McKinley requested the investigation of EPA Administrator Lisa Jackson in a letter to EPA Inspector General Arthur A. Elkins Jr.
 
"Dr. Armendariz's comments have seriously undermined public confidence in the EPA and its treatment of energy producers," McKinley said. "Energy companies employ millions of Americans and provide the energy our country depends, and it's inappropriate for a high-ranking EPA official to treat them with such a heavy hand in order to affect or intimidate others."
 
McKinley also asked for an investigation into when the started enforcement action against companies, only to drop it.
 
"I am concerned that a strategy of punish first, ask questions later, has hurt companies by causing them to incur legal and compliance expenses for no valid reason," he said.
 
McKinley is running for re-election in the Republican primary for the 1st District. Apparent Democratic nominee, Sue Thorn of Wheeling, believes McKinley is putting company profits above health, said Erin Beck, a Thorn spokesman.
 
"West Virginia's economy is highly dependent on the extraction industry.
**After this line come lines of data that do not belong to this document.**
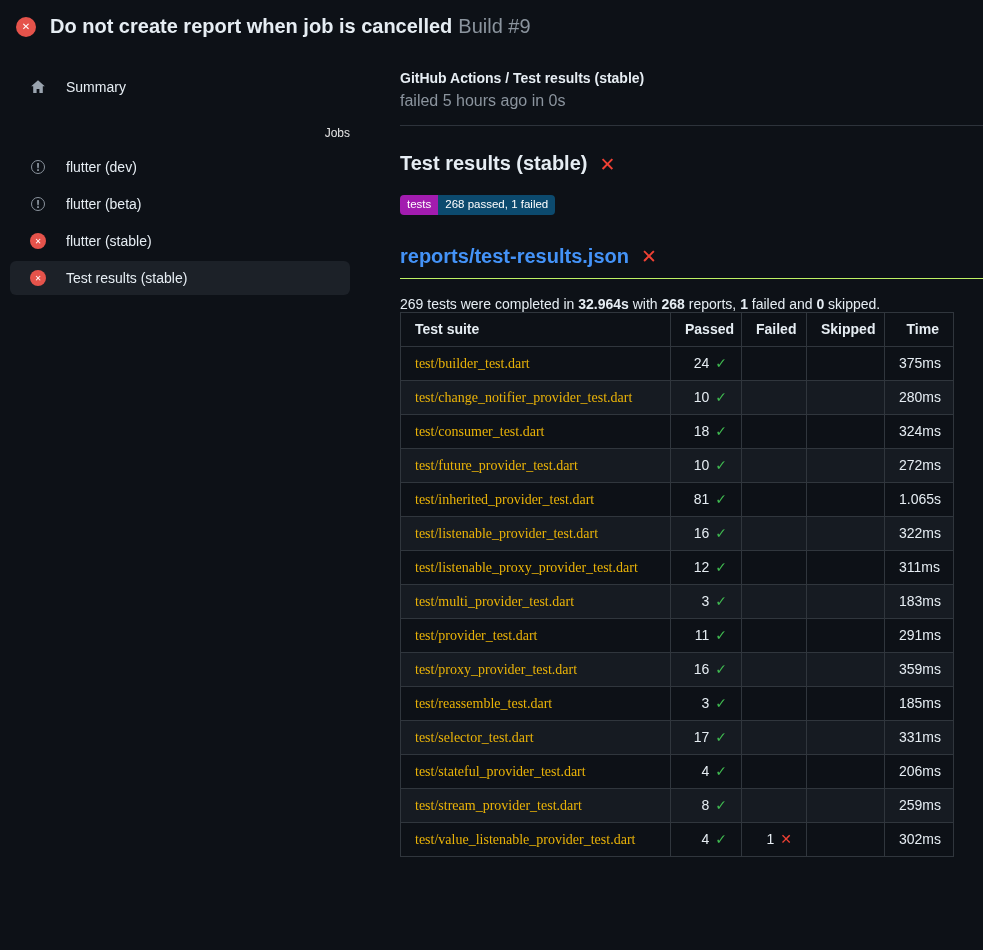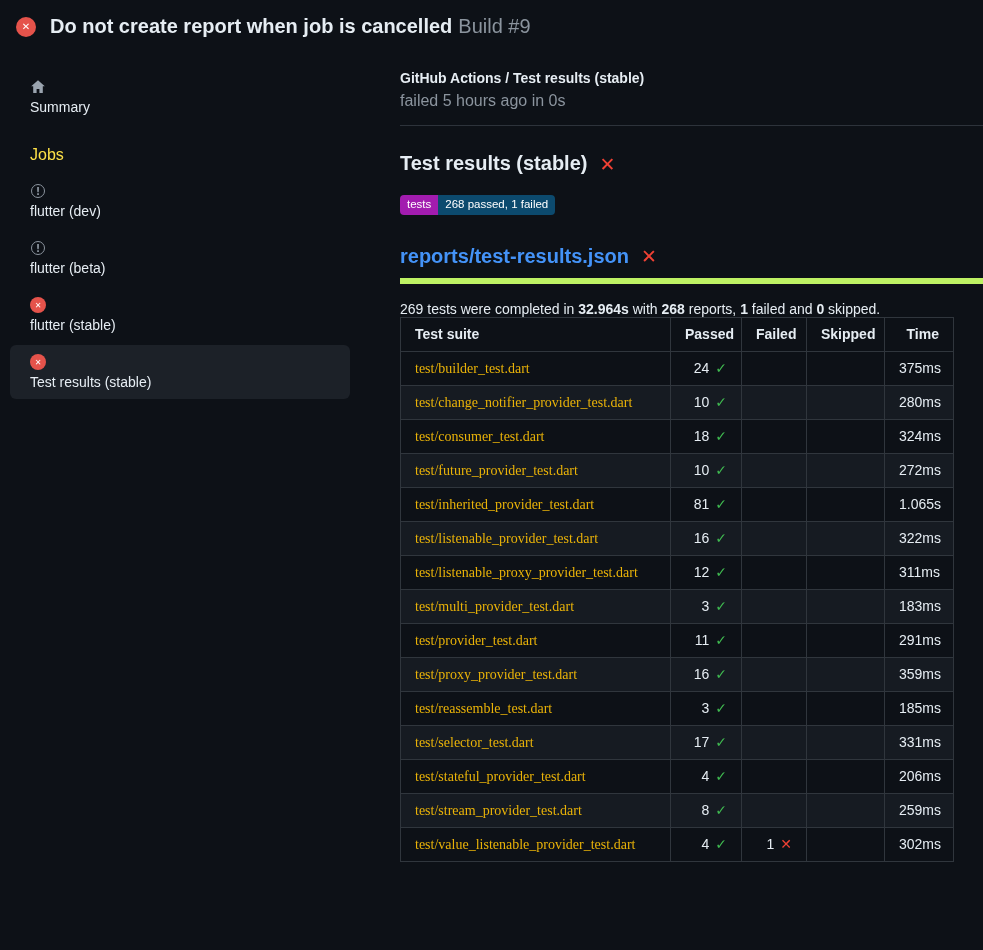"Summary" .side-item { align-items: flex-start -> flex-end; flex-direction: column -> none; gap: 4px -> 20px }
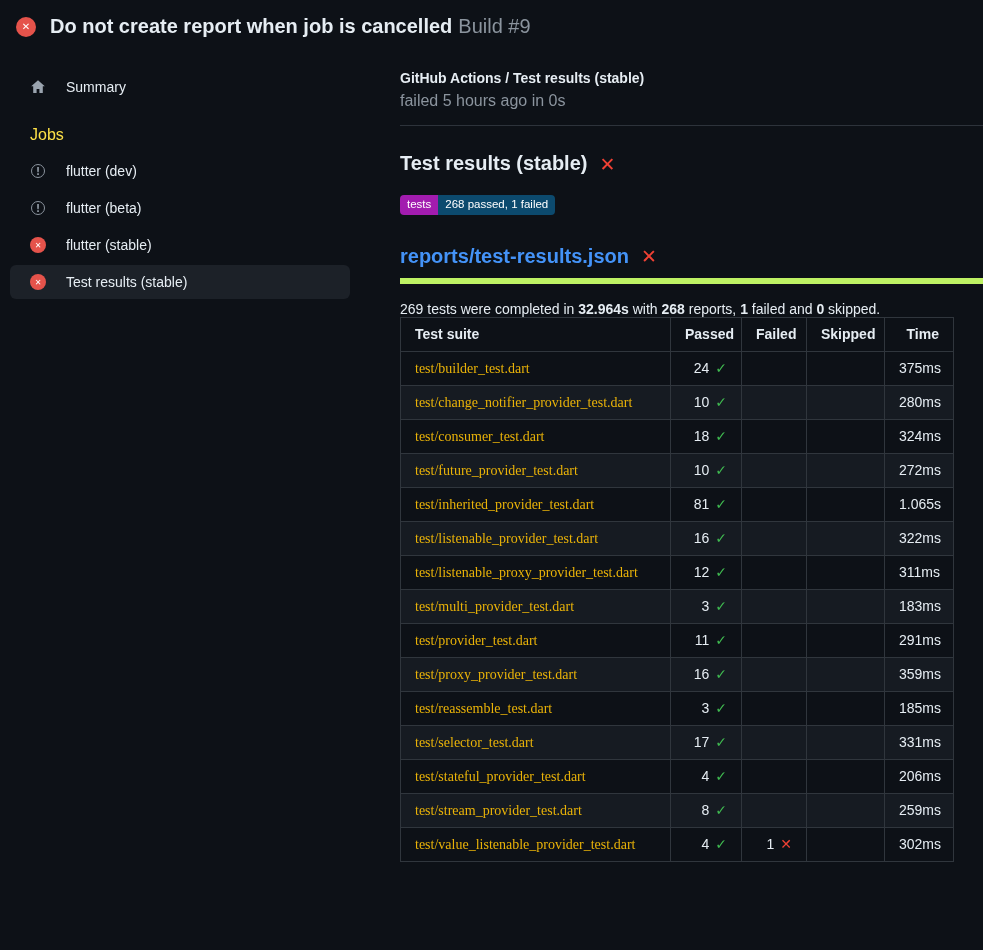"Jobs" .jobs-label { color: #fde047 -> #e5e5e5; font-size: 16px -> 12px; text-align: none -> right }
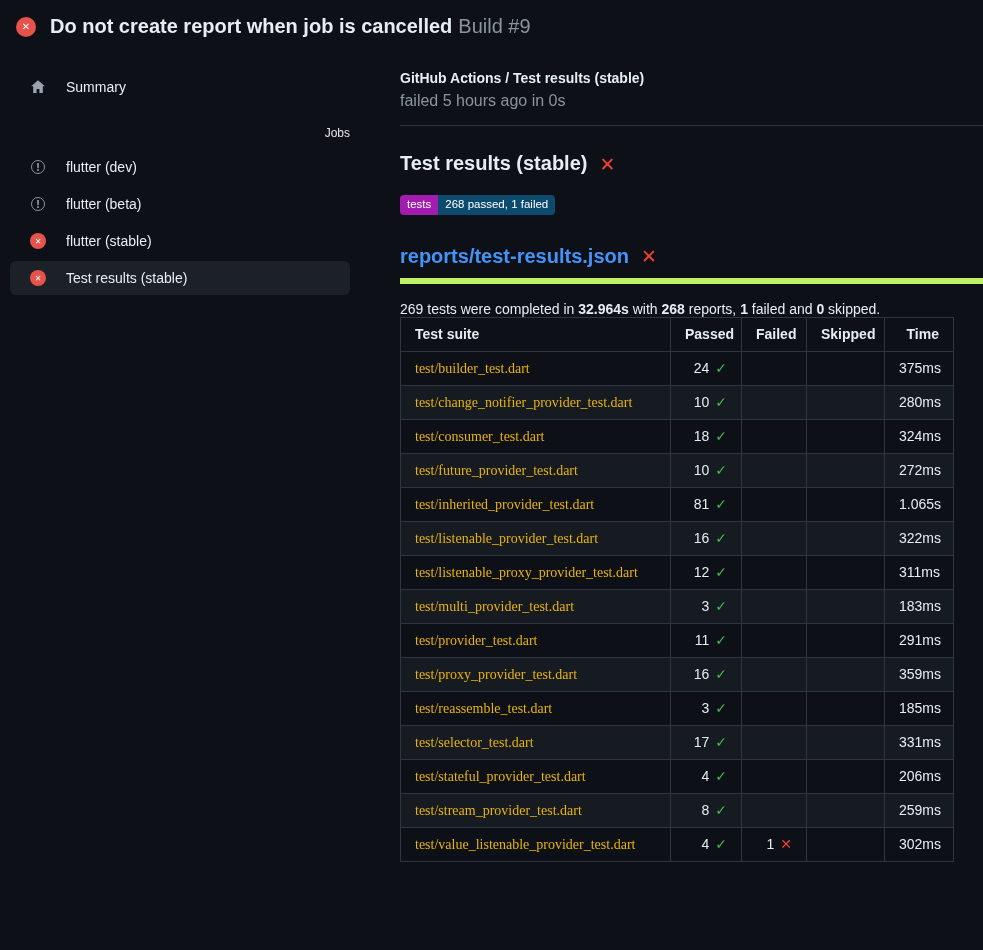"reports/test-results.json" .report-title { border-bottom: 6px solid #bef264 -> 1px solid #bef264 }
That's why I'm deeply concerned about mine safety and the health of our workers and families," Thorn said in a statement to the newspaper. "Congressman McKinley, who has accepted money from Don Blankenship (former coal company executive,) continues to accept dirty money from companies who prioritize profits over people's lives. Rep. McKinley should have turned down money from Don Blankenship, and he should be focusing on serving the middle class, not corporations and special interests."
 
McKinley has been a vocal critic of the EPA, particularly over retroactive enforcement actions impacting the mines and the agency's proposed classification of coal ash, also called fly ash, an ingredient in construction materials, as a hazardous waste. On the latter, McKinley this past week has been critical of Sen. Jay Rockefeller, D-W.Va., over what McKinley said was a flip-flop on preventing the EPA from reclassifying coal ash.
 
An amendment preventing the reclassification was added to the transportation bill passed by the Republican-controlled House and Rockefeller, a member of the conference committee on the Senate and House versions, told politico.com that the coal ash bill was "going down" and that his voting record has evolved into a pro-health position. He also said Democrats would not support a House amendment approving the Keystone XL crude oil pipeline.
 
Rockefeller issued another statement on Wednesday:
"I want to clear up Congressman McKinley's misleading comments about my position on coal ash. I do not and have never supported federal efforts to label coal ash as a hazardous waste, and he knows it. Reuse and recycling of coal ash is absolutely in the best interests of West Virginia and the country. We just need to make sure that concerns about health and the environment are addressed, too.
"But let's be honest: coal ash and two other environmental provisions were added to the otherwise empty House highway bill in order to create controversy, not to solve problems. Setting standards for coal ash impoundments is, and always has been, an environmental question. Pushing this or any other controversial provision will bring down a highway bill that West Virginia workers desperately need.
 
"I'm going to keep working on coal ash reuse but I'm not going to pretend to West Virginians that it's ready or right for the highway bill. We need roads and bridges and the jobs that go with them in our state, not political games. House Republicans want to cut transportation funding more deeply than ever before, and they should stop trying to distract West Virginians from the harm of their real agenda."